CCCWC has been going on for 47 years now, sometimes as big as 1600 people, sometimes much smaller. I had heard that in the past it had had financial issues, political in-fighting, a penchant to drain and burn-out coworkers, and a reputation for being a bit of a meet-market amongst the teens and young adults. But I had also heard that it had changed so many lives, connected and united fellow Christians, and dozens had started their path to full-time ministry at WinterCon.
Did it meet my expectations? Yes, and then some -- in both good and bad ways! I had strategically declined any sort of administrative responsibilities, so I was distanced from the politics, but in chatting with the coworkers, I could hear the stress imposed by competing expectations. The teens' side went pretty much as I expected -- fun and passionate and full of crises and breakthroughs, just as life is for teenagers! Youth retreats are still rewarding every time.
The English adults' side was curious for me to see, quite slick and "HK cool", I thought. The worship times felt a lot like TWU praise chapel, which I suppose shouldn't be surprising since most of the crowd was college/university age. I was pretty disappointed with the messages: the speaker was a seminary prof who had lovely lyrical poetry, but very little to say of practical depth. I would often pop in for the worship but head over to the youth side for the messages and altar-call follow-up. If I had to sum it up in a word: "comfortable".
With teens, the crises are so often visible right on the surface -- they wear their hearts on their sleeves. When a four-year-old is bored, she will let you know (very loudly, if necessary!). When a fourteen-year-old is mad at God, he will let you know -- destructively, if necessary. As a result, I've found that particularly in youth ministry, one tends to feel perpetually on the verge of catastrophe. But it is this urgency that propels us forward, drives us down to our knees, and keeps us ever-vigilant, never-stagnant.
I had a dream recently that I was back in resident youth ministry -- as an incumbent youth worker, a lay youth pastor, for a group of 30-40 kids at some small Chinese church. We had a special all-church event, and the children were presenting a song, and the teens were supposed to present something, as well. We were practising in a different room and needed to get over to the main sanctuary, so I sent the kids over ahead of me single-file -- but then I needed to run ahead of them, to make sure the adults were ready for us, make sure the kids didn't sit in the very back, make sure there were enough chairs for them, etc. The overriding feeling I had in my dream was that I needed to run as fast as I possibly could -- and even that wasn't fast enough. I get that feeling a lot in youth work! :) But it isn't a demoralizing, guilt-inducing feeling; rather, it's fun and exciting and keeps me constantly in prayer, leaning on God's strength instead of my own.

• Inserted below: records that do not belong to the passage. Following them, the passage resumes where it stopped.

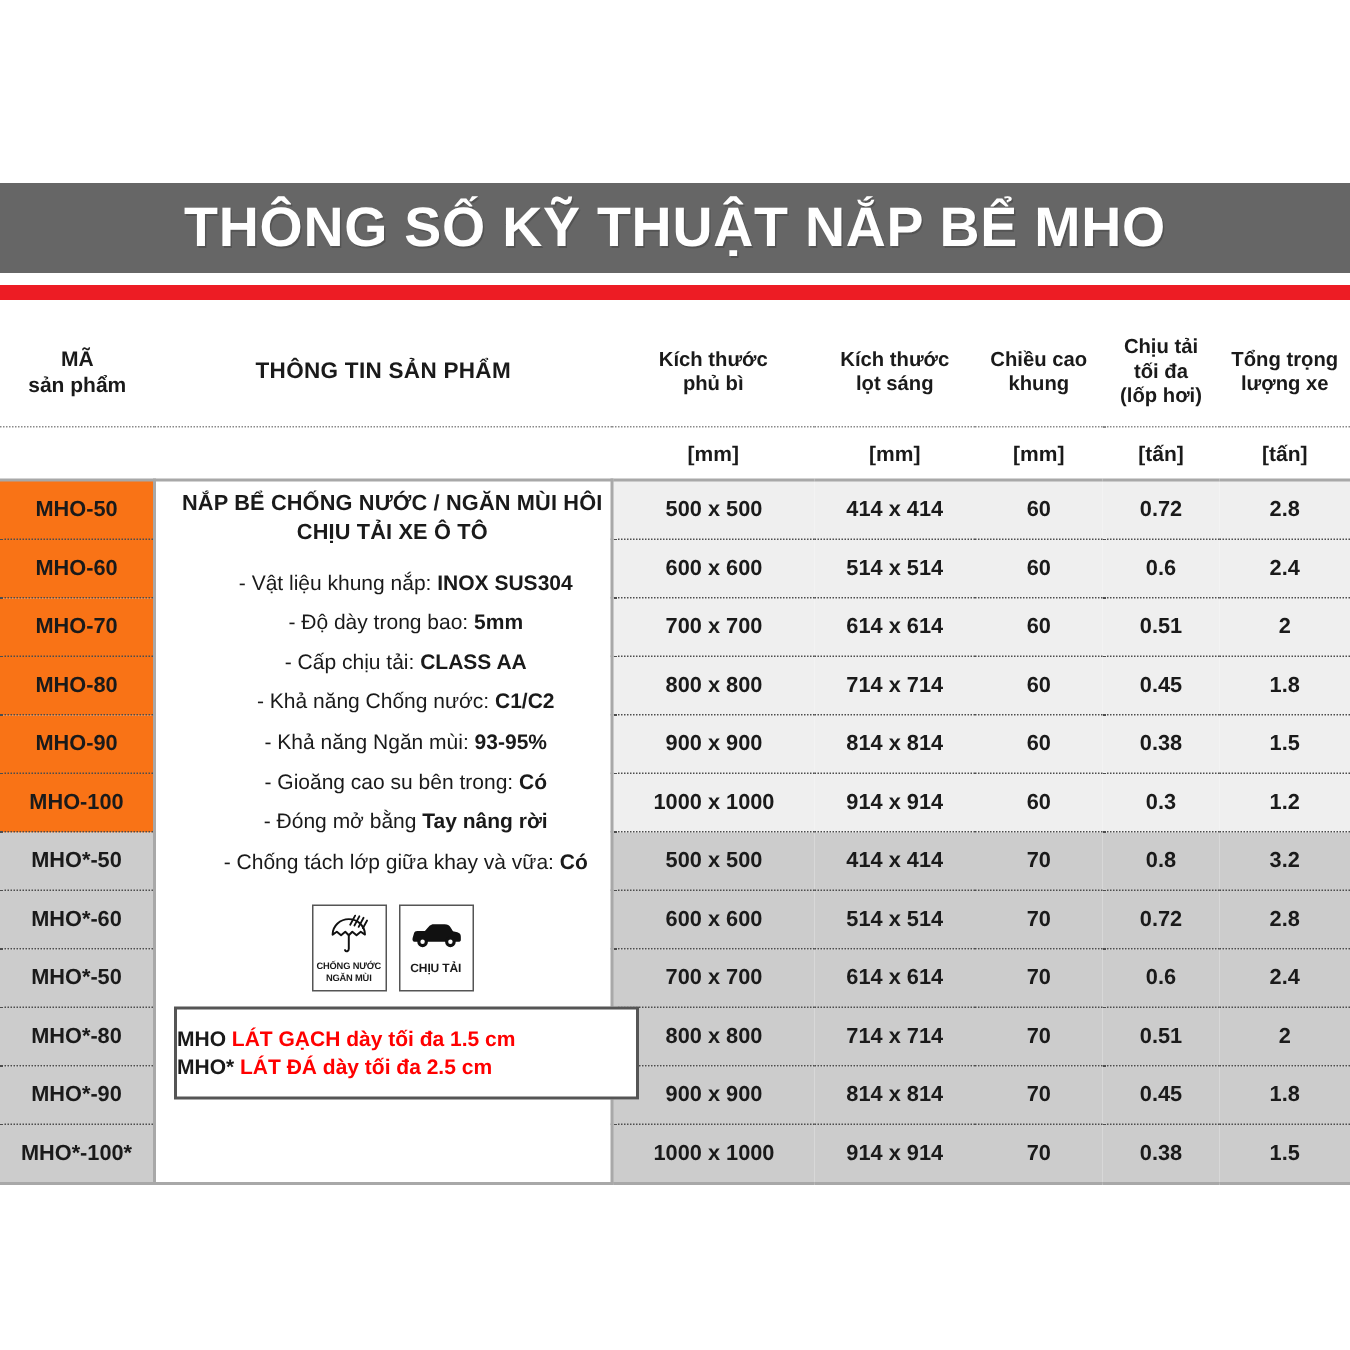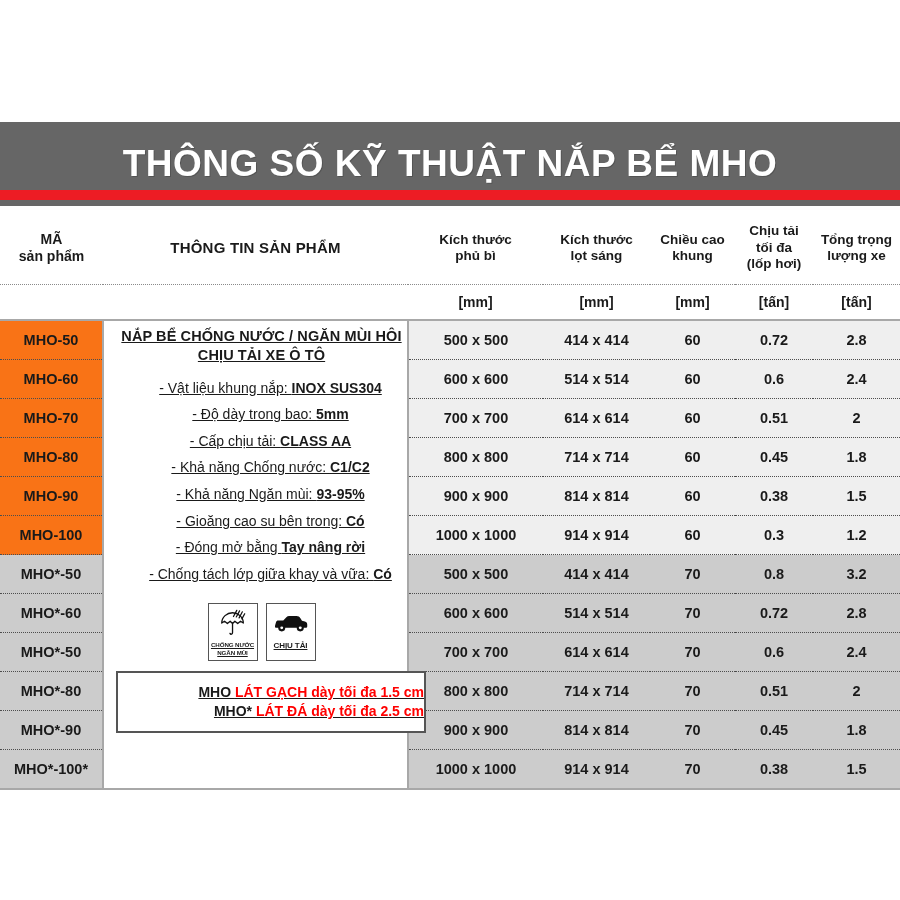"THÔNG SỐ KỸ THUẬT NẮP" #banner { height: 84px -> 60px }
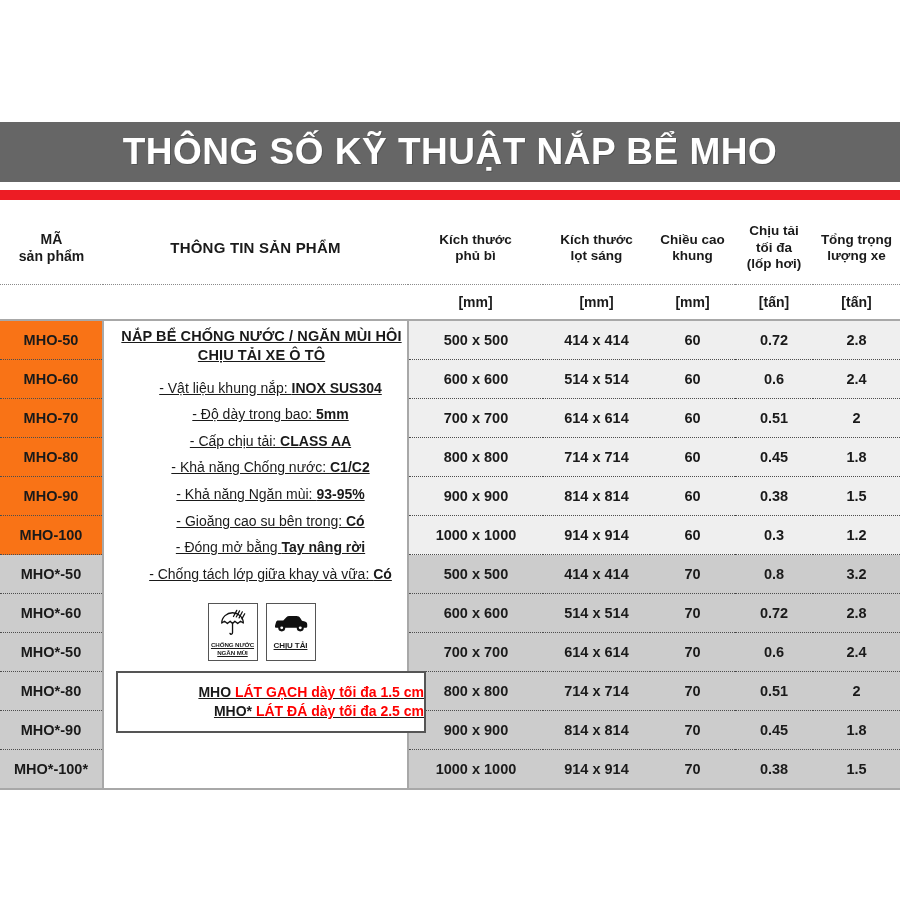"NẮP BỂ CHỐNG NƯỚC /" .info-wrap { text-decoration: underline -> none }
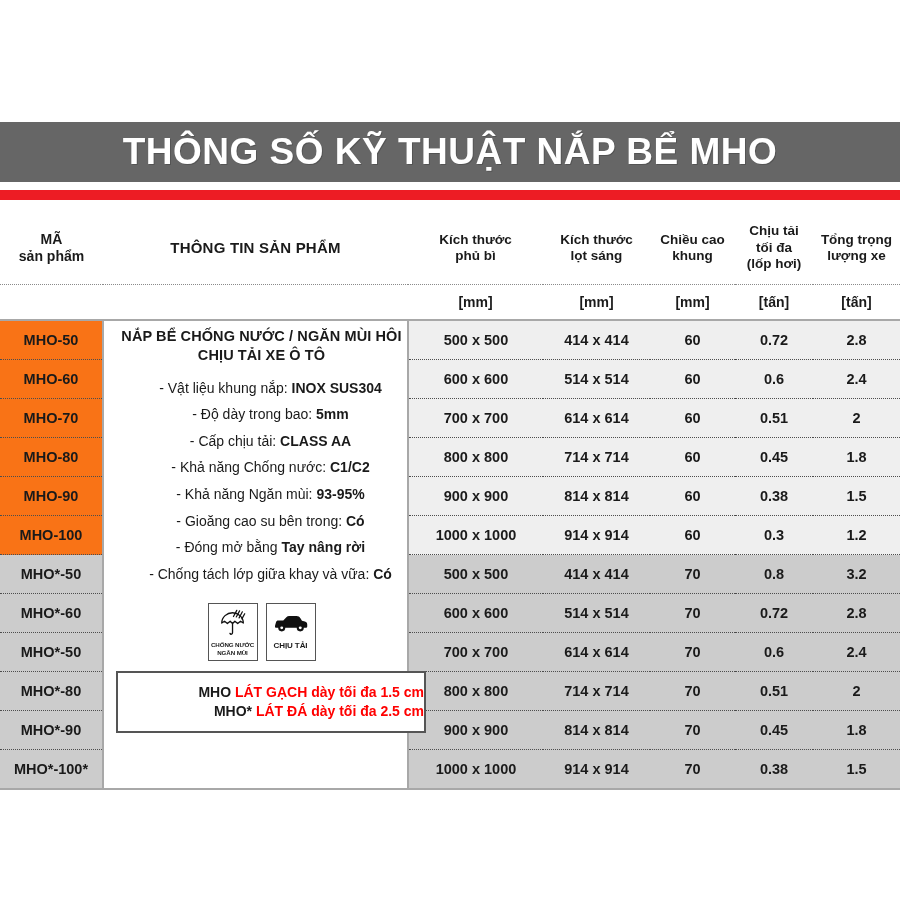"MHO LÁT GẠCH dày tối" .note-box { align-items: flex-end -> flex-start }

The CCCWC theme this year was "Finishing the Race: Our Challenge and Our Crown", and I just realized as I was typing this that it applies exactly to my dream and that feeling of running as hard as I can: to provide for the kids, to serve God, to pursue the goal. There is a restful peace when I know I've put my whole effort in, and there is a revitalizing energy in knowing that there is ever more that God is doing, far beyond what I can ask or imagine.